* [Data to use]
=======
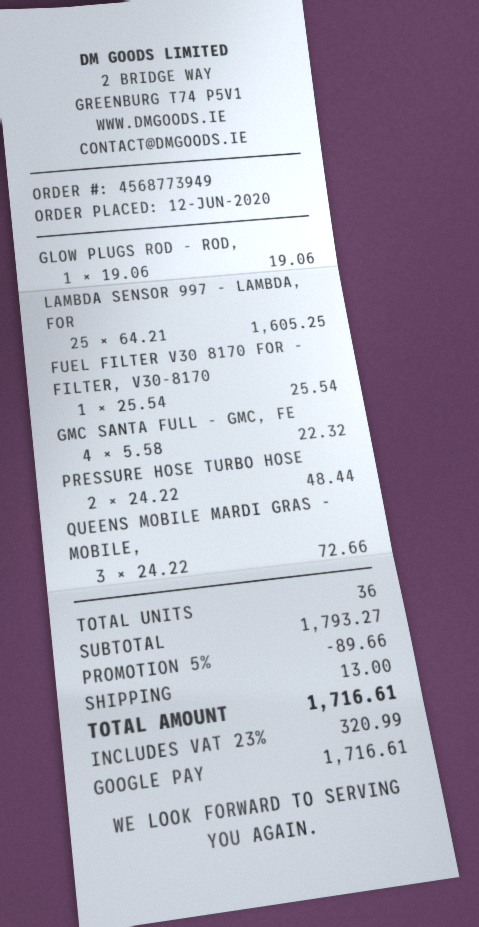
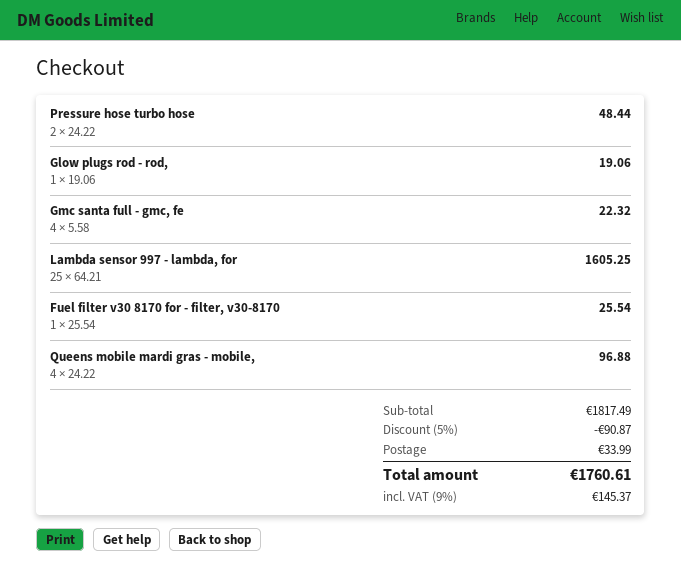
QUEENS MOBILE MARDI GRAS - MOBILE,: 3 x 24.22 = 72.66 -> 4 x 24.22 = 96.88
subtotal: 1793.27 -> 1817.49
discount: 5% = 89.66 -> 5% = 90.87
shipping: 13.00 -> 33.99
tax: 23% = 320.99 -> 9% = 145.37
total: 1716.61 -> 1760.61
=======
* [Required action]
Since the listing holds pictures, return everything else in it exactly and omit those.

* [Task solution]
QUEENS MOBILE MARDI GRAS - MOBILE,: 3 x 24.22 = 72.66 -> 4 x 24.22 = 96.88
subtotal: 1793.27 -> 1817.49
discount: 5% = 89.66 -> 5% = 90.87
shipping: 13.00 -> 33.99
tax: 23% = 320.99 -> 9% = 145.37
total: 1716.61 -> 1760.61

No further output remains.